Kai glances at him too. That’s how I know it’s serious — Kai rarely gives a shit about anything that isn’t bleeding. He watches Julian skate a full lap with that calculating, unreadable look, then skates over to me at the crease.
“He’s not high,” Kai says.
“No shit.”
“And he’s not in withdrawal.”
I shoot another glance at Julian, who is staring at the far wall like it owes him money. “So what the fuck is he?”

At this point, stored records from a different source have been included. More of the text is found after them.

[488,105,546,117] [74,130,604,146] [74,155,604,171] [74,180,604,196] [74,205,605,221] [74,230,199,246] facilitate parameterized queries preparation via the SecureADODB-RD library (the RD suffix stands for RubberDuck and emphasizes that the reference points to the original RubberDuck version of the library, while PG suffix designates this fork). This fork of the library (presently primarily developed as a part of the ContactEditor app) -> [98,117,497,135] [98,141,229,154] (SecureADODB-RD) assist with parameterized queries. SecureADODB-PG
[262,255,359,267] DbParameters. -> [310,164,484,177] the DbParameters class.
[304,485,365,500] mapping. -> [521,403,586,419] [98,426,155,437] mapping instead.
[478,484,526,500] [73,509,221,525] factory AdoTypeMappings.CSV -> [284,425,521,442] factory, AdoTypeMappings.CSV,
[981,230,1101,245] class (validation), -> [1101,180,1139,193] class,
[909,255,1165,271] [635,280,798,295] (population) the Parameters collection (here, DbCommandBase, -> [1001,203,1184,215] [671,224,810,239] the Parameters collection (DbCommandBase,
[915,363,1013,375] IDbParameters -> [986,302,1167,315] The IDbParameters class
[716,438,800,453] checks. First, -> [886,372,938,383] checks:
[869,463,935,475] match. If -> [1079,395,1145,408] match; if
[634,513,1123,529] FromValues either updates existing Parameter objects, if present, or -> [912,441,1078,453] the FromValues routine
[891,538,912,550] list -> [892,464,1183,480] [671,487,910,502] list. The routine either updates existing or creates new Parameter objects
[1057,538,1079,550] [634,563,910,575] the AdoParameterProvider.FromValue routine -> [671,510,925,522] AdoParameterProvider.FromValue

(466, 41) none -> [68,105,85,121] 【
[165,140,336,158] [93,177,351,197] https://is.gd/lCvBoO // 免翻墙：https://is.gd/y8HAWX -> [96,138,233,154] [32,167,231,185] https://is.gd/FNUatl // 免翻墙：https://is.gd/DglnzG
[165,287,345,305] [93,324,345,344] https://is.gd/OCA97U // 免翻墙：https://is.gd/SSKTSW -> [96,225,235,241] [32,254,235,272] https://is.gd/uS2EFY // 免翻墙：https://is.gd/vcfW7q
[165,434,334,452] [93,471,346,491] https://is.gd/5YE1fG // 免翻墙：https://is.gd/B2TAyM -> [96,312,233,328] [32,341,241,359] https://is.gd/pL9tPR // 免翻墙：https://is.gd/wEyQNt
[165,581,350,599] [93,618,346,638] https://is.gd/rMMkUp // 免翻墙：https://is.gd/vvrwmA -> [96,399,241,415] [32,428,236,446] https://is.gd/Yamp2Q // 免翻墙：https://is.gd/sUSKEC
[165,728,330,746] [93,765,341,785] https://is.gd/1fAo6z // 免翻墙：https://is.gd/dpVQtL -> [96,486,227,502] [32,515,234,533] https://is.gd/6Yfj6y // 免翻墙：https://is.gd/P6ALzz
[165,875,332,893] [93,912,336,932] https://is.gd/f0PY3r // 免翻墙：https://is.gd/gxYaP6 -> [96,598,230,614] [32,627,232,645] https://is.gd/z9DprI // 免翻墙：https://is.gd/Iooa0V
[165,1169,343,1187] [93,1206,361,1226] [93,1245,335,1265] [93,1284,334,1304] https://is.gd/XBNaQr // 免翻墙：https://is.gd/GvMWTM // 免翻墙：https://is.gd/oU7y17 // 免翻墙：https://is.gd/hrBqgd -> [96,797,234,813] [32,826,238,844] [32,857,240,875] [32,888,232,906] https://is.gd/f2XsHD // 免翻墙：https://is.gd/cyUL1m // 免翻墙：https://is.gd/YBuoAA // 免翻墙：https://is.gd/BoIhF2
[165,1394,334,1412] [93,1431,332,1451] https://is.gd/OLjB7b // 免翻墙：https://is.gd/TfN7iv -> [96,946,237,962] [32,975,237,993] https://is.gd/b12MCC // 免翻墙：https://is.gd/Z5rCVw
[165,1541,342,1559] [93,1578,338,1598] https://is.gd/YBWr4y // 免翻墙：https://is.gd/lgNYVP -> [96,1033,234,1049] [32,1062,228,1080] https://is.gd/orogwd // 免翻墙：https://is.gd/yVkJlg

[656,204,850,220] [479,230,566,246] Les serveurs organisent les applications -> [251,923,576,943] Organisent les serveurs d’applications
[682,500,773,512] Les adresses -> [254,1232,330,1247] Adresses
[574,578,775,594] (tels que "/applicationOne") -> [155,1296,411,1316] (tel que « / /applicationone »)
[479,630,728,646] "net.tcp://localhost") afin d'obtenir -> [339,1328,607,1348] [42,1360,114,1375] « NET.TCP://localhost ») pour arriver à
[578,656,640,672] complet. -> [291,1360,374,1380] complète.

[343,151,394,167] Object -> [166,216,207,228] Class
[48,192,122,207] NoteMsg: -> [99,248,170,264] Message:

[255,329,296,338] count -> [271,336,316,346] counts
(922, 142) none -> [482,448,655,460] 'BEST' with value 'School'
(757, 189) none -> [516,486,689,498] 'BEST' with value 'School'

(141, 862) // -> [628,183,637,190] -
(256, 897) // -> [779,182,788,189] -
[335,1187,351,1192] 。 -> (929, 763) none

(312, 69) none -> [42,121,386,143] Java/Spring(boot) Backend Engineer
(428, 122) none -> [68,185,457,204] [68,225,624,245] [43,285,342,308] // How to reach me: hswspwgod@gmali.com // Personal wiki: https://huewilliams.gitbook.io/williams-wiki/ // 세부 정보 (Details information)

Kai shrugs, but there’s a flicker of something in his eyes — curiosity, maybe irritation. “Whatever it is, it’s not chemical.”
Great. Fantastic.
Because if it’s not chemical, then Julian did something dumb. Or remembered something dumb. Or is thinking about something dumb. And there’s nothing harder to fix on this ice than a player’s head being somewhere it shouldn’t be.
Especially his.
We run another drill. The pace speeds up. Passes get sharper, shots harder, the whole team pushing toward game intensity. A puck gets chipped high toward Julian’s side, and he doesn’t even track it. It hits the ice next to him with a sharp crack and he doesn’t twitch. Luca actually stops skating, eyebrows pulling together because even he knows something’s wrong.
Julian skates right past him without a word.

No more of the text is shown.